FAN MILK LTD. v. STATE SHIPPING CORPORATION
February 10, 1972
HIGH COURT
GHANA
CORAM
- HAYFRON-BENJAMIN J
Areas of Law
- Maritime Law
- Commercial Law
- Tort Law
- Evidence Law
- Contract Law
February 10, 1972
HIGH COURT
GHANA
CORAM
AI Generated Summary
The High Court, per Hayfron-Benjamin J., held the defendants, carriers of the vessel Otchi River, liable for damage to 400 cartons of butter oil shipped under a clean bill of lading dated 28 October 1968, subject to the Carriage of Goods by Sea Act, 1924 and the Hague Rules. The defendants admitted that the cargo was shipped in apparent good order and condition. The goods arrived at Tema damaged, confirmed by Lloyd’s surveys. The carriers attempted to avoid liability by alleging improper packing and lack of special storage requests and by challenging the tort framing. The court explained that carriers may be liable in tort for negligent care of cargo and that once damage on board is established, the burden shifts to carriers to prove an excepted peril such as inherent vice. As the defendants led no oral evidence and produced no documents establishing inherent vice, the court entered judgment for the plaintiffs for ¢4,081.74 plus ¢600.00 costs.
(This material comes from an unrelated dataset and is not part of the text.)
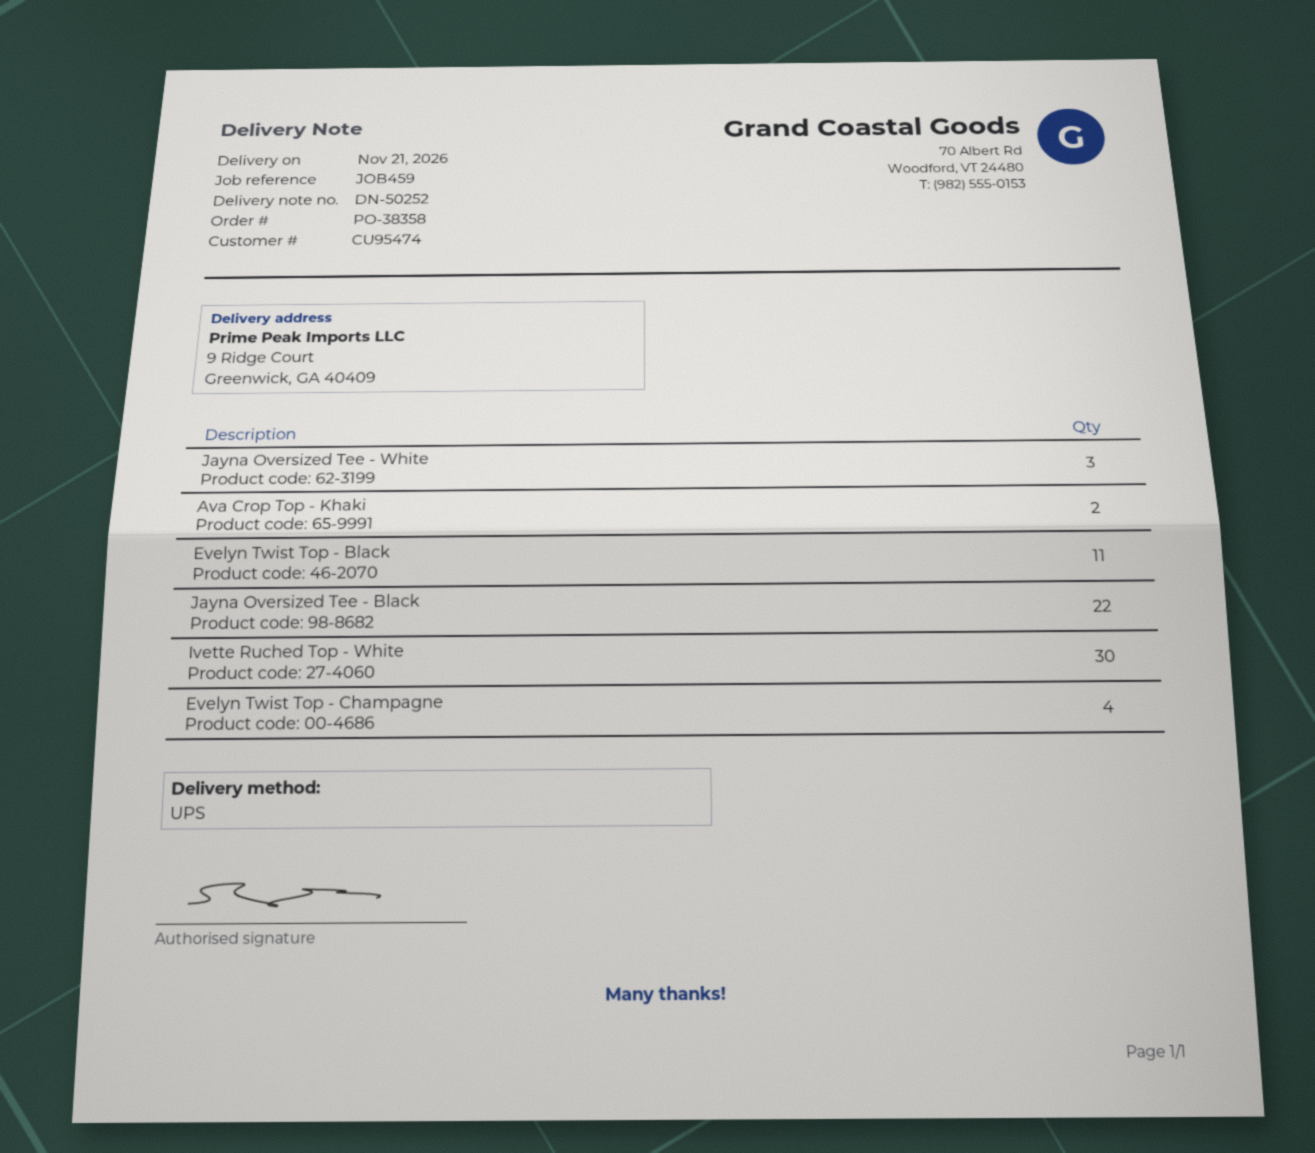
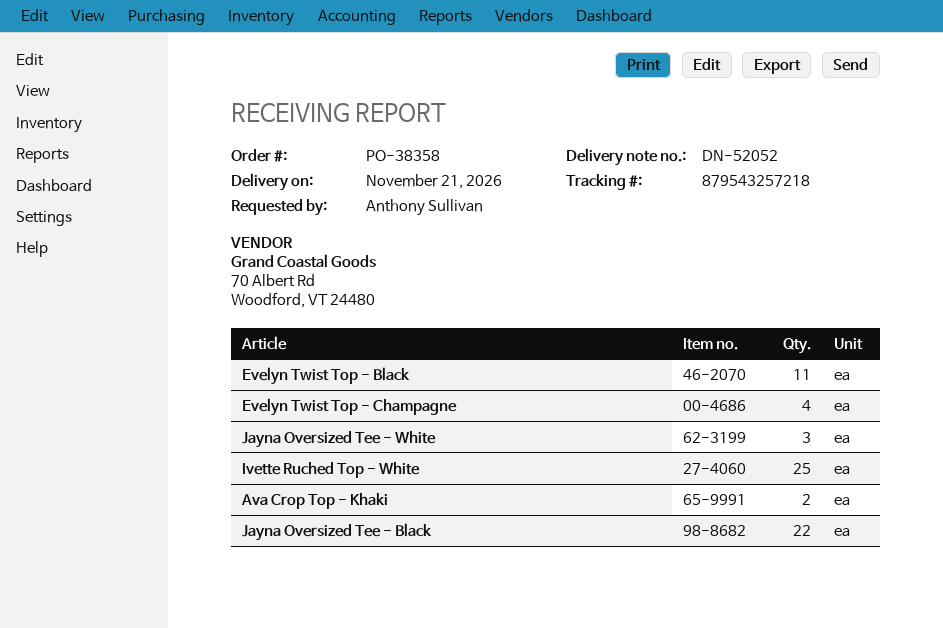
delivery note number: DN-50252 -> DN-52052
Ivette Ruched Top - White: 30 -> 25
JUDGMENT OF HAYFRON-BENJAMIN J.
On 10 February 1971 I gave a ruling which is reported in [1971] 1 G.L.R. 238 on the preliminary points raised in this case, the facts of which are not in serious dispute. By a bill of lading dated 28 October 1968 which was made subject to the Carriage of Goods by Sea Act, 1924 (14 & 15 Geo. 5, c. 22), and the Hague Rules scheduled thereto, the defendants acknowledged the shipment on board their vessel the Otchi River in apparent good order and condition, of the plaintiffs' 400 cartons of butter oil for carriage to and delivery at Tema in the like good order and condition, for an agreed freight. These facts are completely admitted by the defendants in their statement of defence. The consequences of this admission are twofold namely:
(a) The carrier cannot be protected beyond the limits provided by the Carriage of Goods by Sea Act, 1924 (14 & 15 Geo. 5, c. 22), and the Hague Rules scheduled thereto. Protection clauses in a bill of lading which are wider than those allowed by the Act are void. It is only where there is no bill of lading that a carrier can further limit his common law liability. In this case the carriers indeed did not seek to further limit their liability.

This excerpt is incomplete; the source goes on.